Source data:

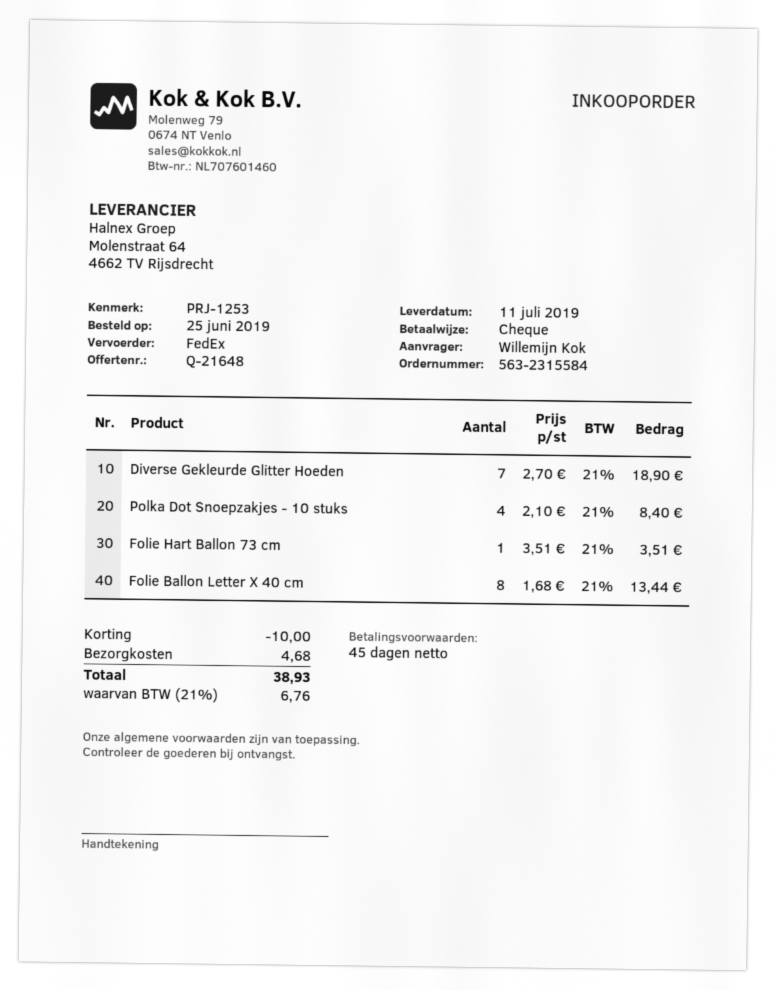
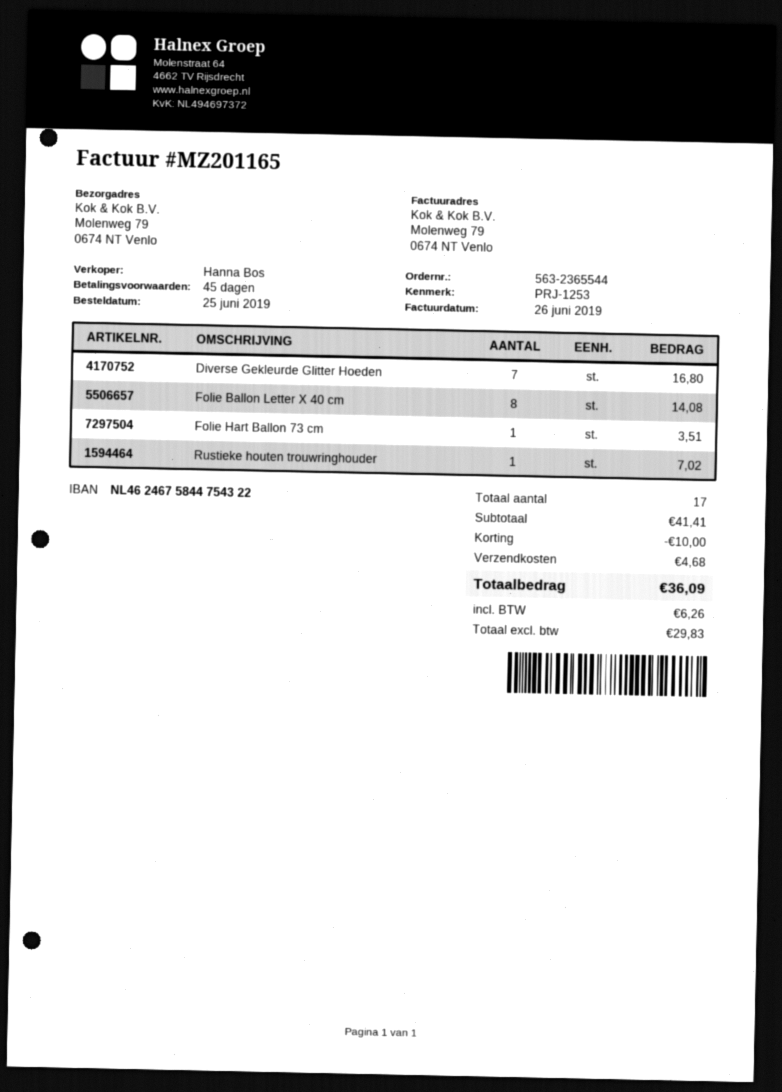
order number: 563-2315584 -> 563-2365544
Diverse Gekleurde Glitter Hoeden: 7 for 18.90 -> 7 for 16.80
Polka Dot Snoepzakjes - 10 stuks: 4 for 8.40 -> none
Folie Ballon Letter X 40 cm: 8 for 13.44 -> 8 for 14.08
Rustieke houten trouwringhouder: none -> 1 for 7.02
tax: 6.76 -> 6.26
total: 38.93 -> 36.09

The task:
Repeat every record above exactly. Omit the pictures.

Answer to this problem:
order number: 563-2315584 -> 563-2365544
Diverse Gekleurde Glitter Hoeden: 7 for 18.90 -> 7 for 16.80
Polka Dot Snoepzakjes - 10 stuks: 4 for 8.40 -> none
Folie Ballon Letter X 40 cm: 8 for 13.44 -> 8 for 14.08
Rustieke houten trouwringhouder: none -> 1 for 7.02
tax: 6.76 -> 6.26
total: 38.93 -> 36.09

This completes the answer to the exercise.